Département de Cancérologie Générale, Centre Oscar Lambret, Lille, France.
Crit Rev Oncol Hematol. 2012 Apr;82(1):40-50. doi: 10.1016/j.critrevonc.2011.04.009.
Metronomic (low-dose, long-term and frequently administered) chemotherapy has attracted renewed interest for the past few years, in particular because of possible positive association with molecular targeted agents. Cyclophosphamide is the most widely-explored agent in such an approach. The main possible mechanisms of actions identified in preclinical models, whatever the histology of tumor, are the stimulation of the immune system and anti-angiogenic action. Retrospective studies and numerous phase II clinical trials have been published in diverse clinical settings, mainly in patients with highly pretreated advanced tumors. The tolerance seems to be acceptable; some objective responses have been reported. Nevertheless, the regimens were very heterogeneous, and most of these studies are not randomized. This makes it difficult to objectively evaluate the additional value of the metronomic administration of cyclophosphamide. Further clinical trials integrating translational research are necessary to better evaluate the clinical benefit of this promising approach.
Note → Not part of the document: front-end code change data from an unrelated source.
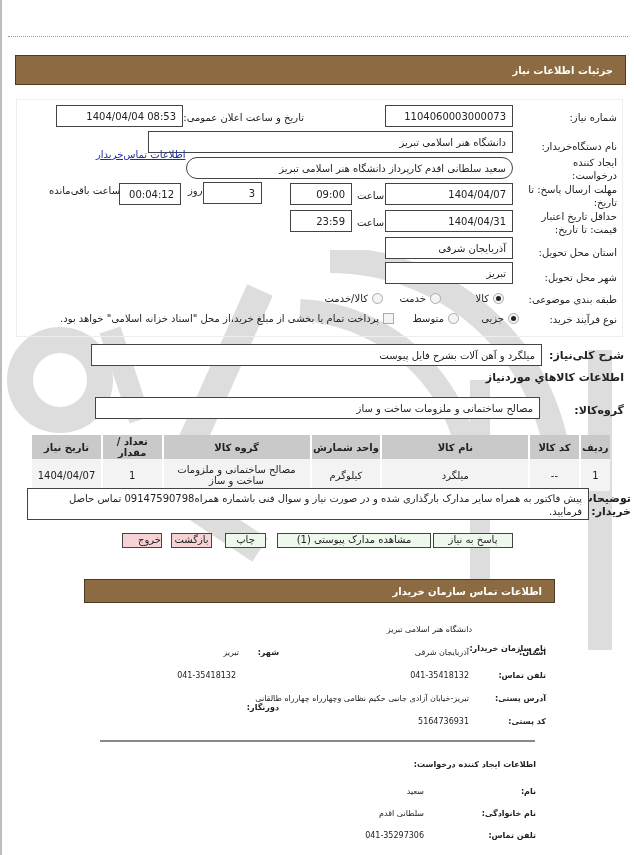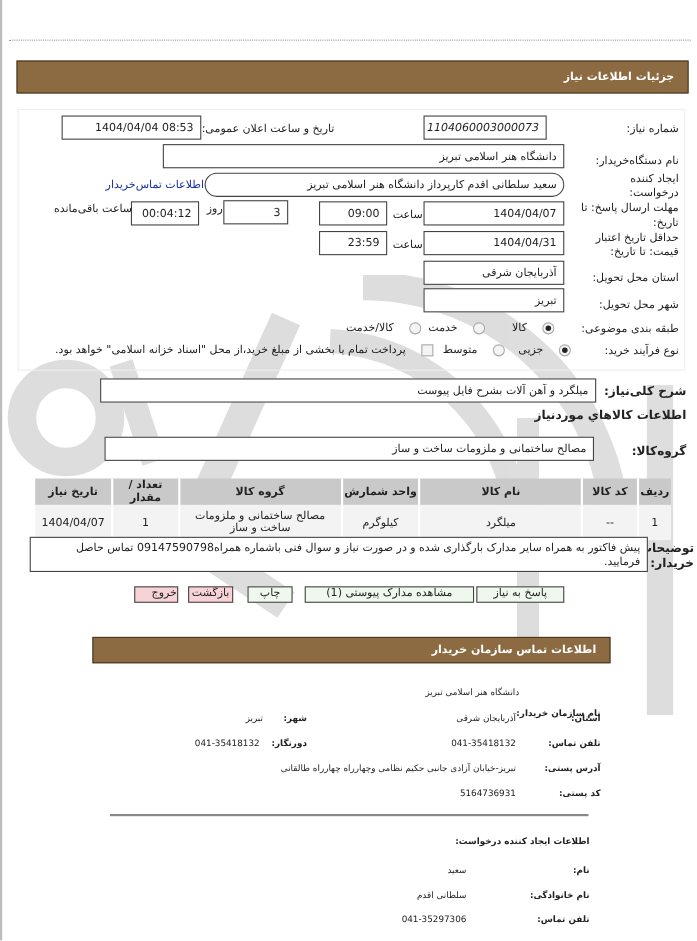--- a/index.html
+++ b/index.html
@@ -12,21 +12,21 @@
   .panel { position:absolute; left:16px; top:99px; width:605px; height:236px; border:1px solid #eee; }
   .lbl { position:absolute; font-size:10px; color:#222; white-space:nowrap; text-align:right; line-height:13px; }
   .box { position:absolute; border:1px solid #444; background:#fff; box-sizing:border-box;
          font-size:10px; display:flex; align-items:center; padding:0 6px; white-space:nowrap; overflow:hidden; }
   .box.ltr { direction:ltr; justify-content:flex-end; }
   .radio { display:inline-block; width:9px; height:9px; border:1px solid #aaa; border-radius:50%;
            vertical-align:middle; position:relative; background:#f4f4f4; }
   .radio.on::after { content:""; position:absolute; left:2px; top:2px; width:5px; height:5px;
            border-radius:50%; background:#222; }
   .chk { display:inline-block; width:9px; height:9px; border:1px solid #aaa; background:#f4f4f4; vertical-align:middle; }
-  .opt { position:absolute; white-space:nowrap; font-size:10px; display:flex; align-items:center; gap:14px; }
+  .opt { position:absolute; white-space:nowrap; font-size:10px; display:flex; align-items:center; gap:4px; }
   .link { color:#1a2ca8; }
   .bold { font-weight:bold; }
   table.items { position:absolute; left:30px; top:435px; width:580px; border-collapse:collapse; font-size:10px; }
   table.items th { background:#c9c9c9; font-weight:bold; color:#222; height:20px; border-left:2px solid #fff; font-size:10px; }
   table.items td { background:#f3f3f3; text-align:center; height:30px; border-left:2px solid #fff; }
   .btn { position:absolute; border:1px solid #444; font-size:10px; height:15px; line-height:12px; text-align:center; box-sizing:border-box; overflow:hidden; }
   .btn.g { background:#eef8ec; }
   .btn.r { background:#f7d3d6; }
   .wm { position:absolute; opacity:0.13; pointer-events:none; }
   .sep { position:absolute; left:100px; top:740px; width:435px; border-top:2px solid #888; }
@@ -49,30 +49,30 @@
   <path d="M110 80 L140 170" stroke="#000" stroke-width="22"></path>
 </svg>
 
 <div class="bar" style="left:15px;top:55px;width:611px;height:30px;">
   <span>جزئيات اطلاعات نياز</span>
 </div>
 
 <div class="panel"></div>
 
 <div class="lbl" style="right:17px;top:111px;">شماره نياز:</div>
-<div class="box ltr" style="left:385px;top:105px;width:112px;height:22px;font-style:italic;">1104060003000073</div>
+<div class="box ltr" style="left:385px;top:105px;width:128px;height:22px;">1104060003000073</div>
 <div class="lbl" style="right:330px;top:111px;">تاريخ و ساعت اعلان عمومی:</div>
 <div class="box ltr" style="left:56px;top:105px;width:127px;height:22px;">1404/04/04 08:53</div>
 
 <div class="lbl" style="right:17px;top:140px;">نام دستگاه‌خريدار:</div>
 <div class="box" style="left:148px;top:131px;width:365px;height:22px;">دانشگاه هنر اسلامی تبريز</div>
 
 <div class="lbl" style="right:17px;top:156px;width:80px;white-space:normal;line-height:13px;">ايجاد کننده درخواست:</div>
 <div class="box" style="left:186px;top:157px;width:327px;height:22px;border-radius:11px;">سعيد سلطانی اقدم کارپرداز دانشگاه هنر اسلامی تبريز</div>
-<div class="lbl link" style="left:96px;top:162px;">اطلاعات تماس‌خريدار</div>
+<div class="lbl link" style="left:96px;top:148px;text-decoration:underline;">اطلاعات تماس‌خريدار</div>
 
 <div class="lbl" style="right:17px;top:183px;width:100px;white-space:normal;">مهلت ارسال پاسخ: تا تاريخ:</div>
 <div class="box ltr" style="left:385px;top:183px;width:128px;height:22px;">1404/04/07</div>
 <div class="lbl" style="left:357px;top:189px;">ساعت</div>
 <div class="box ltr" style="left:290px;top:183px;width:62px;height:22px;">09:00</div>
 <div class="lbl" style="left:188px;top:184px;">روز</div>
 <div class="box ltr" style="left:203px;top:182px;width:59px;height:22px;">3</div>
 <div class="box ltr" style="left:119px;top:183px;width:62px;height:22px;">00:04:12</div>
 <div class="lbl" style="left:49px;top:184px;">ساعت باقی‌مانده</div>
 
@@ -161,21 +161,21 @@
 <div class="cl b" style="right:88px;top:644px;">نام سازمان خريدار:</div>
 <div class="cl" style="right:162px;top:625px;">دانشگاه هنر اسلامی تبريز</div>
 
 <div class="cl b" style="right:88px;top:648px;">استان:</div>
 <div class="cl" style="right:165px;top:648px;">آذربايجان شرقی</div>
 <div class="cl b" style="right:355px;top:648px;">شهر:</div>
 <div class="cl" style="right:395px;top:648px;">تبريز</div>
 
 <div class="cl b" style="right:88px;top:671px;">تلفن تماس:</div>
 <div class="cl" style="right:165px;top:671px;direction:ltr;">041-35418132</div>
-<div class="cl b" style="right:355px;top:671px;">دورنگار:</div>
+<div class="cl b" style="right:355px;top:703px;">دورنگار:</div>
 <div class="cl" style="right:398px;top:671px;direction:ltr;">041-35418132</div>
 
 <div class="cl b" style="right:88px;top:694px;">آدرس پستی:</div>
 <div class="cl" style="right:165px;top:694px;">تبريز-خيابان آزادی جانبی حکيم نظامی وچهارراه چهارراه طالقانی</div>
 
 <div class="cl b" style="right:88px;top:717px;">کد پستی:</div>
 <div class="cl" style="right:165px;top:717px;direction:ltr;">5164736931</div>
 
 <div class="sep"></div>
节拍化疗(低剂量、长期和频繁给药)在过去几年中重新引起了人们的兴趣,特别是因为可能与分子靶向药物有积极的关联。环磷酰胺是这种方法中研究最广泛的药物。无论肿瘤的组织学如何,在临床前模型中确定的主要可能作用机制是刺激免疫系统和抗血管生成作用。在各种临床环境中,主要是在高度预处理的晚期肿瘤患者中,已经发表了回顾性研究和许多 II 期临床试验。耐受性似乎可以接受;已经报道了一些客观反应。然而,方案非常多样化,而且这些研究大多不是随机的。这使得客观评估环磷酰胺节拍给药的附加价值变得困难。需要进一步的整合转化研究的临床试验来更好地评估这种有前途的方法的临床获益。